The answer must be every line from the entries below that contains "Download".

[Content revision data]

=== Begin Enclosure ===

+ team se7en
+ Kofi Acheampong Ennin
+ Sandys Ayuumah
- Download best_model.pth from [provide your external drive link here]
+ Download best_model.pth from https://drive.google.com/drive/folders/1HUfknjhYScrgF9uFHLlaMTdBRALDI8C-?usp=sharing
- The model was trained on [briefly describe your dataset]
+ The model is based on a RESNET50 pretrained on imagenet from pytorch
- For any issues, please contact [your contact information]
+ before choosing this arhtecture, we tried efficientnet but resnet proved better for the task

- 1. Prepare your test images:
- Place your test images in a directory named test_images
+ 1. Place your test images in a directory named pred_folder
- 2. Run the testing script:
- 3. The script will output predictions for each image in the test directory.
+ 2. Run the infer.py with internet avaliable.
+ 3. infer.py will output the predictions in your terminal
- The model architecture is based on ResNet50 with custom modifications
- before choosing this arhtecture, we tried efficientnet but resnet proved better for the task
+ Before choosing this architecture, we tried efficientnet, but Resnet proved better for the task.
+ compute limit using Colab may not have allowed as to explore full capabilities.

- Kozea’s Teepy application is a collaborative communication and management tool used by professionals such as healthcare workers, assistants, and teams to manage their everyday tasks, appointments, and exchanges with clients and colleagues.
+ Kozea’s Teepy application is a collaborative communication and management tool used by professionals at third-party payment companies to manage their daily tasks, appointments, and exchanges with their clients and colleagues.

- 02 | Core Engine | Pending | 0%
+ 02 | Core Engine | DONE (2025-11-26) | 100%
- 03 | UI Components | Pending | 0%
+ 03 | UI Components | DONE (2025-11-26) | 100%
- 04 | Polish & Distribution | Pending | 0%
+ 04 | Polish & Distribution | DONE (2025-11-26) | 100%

=== End Enclosure ===

■ **Answer section**:
- Download best_model.pth from [provide your external drive link here]
+ Download best_model.pth from https://drive.google.com/drive/folders/1HUfknjhYScrgF9uFHLlaMTdBRALDI8C-?usp=sharing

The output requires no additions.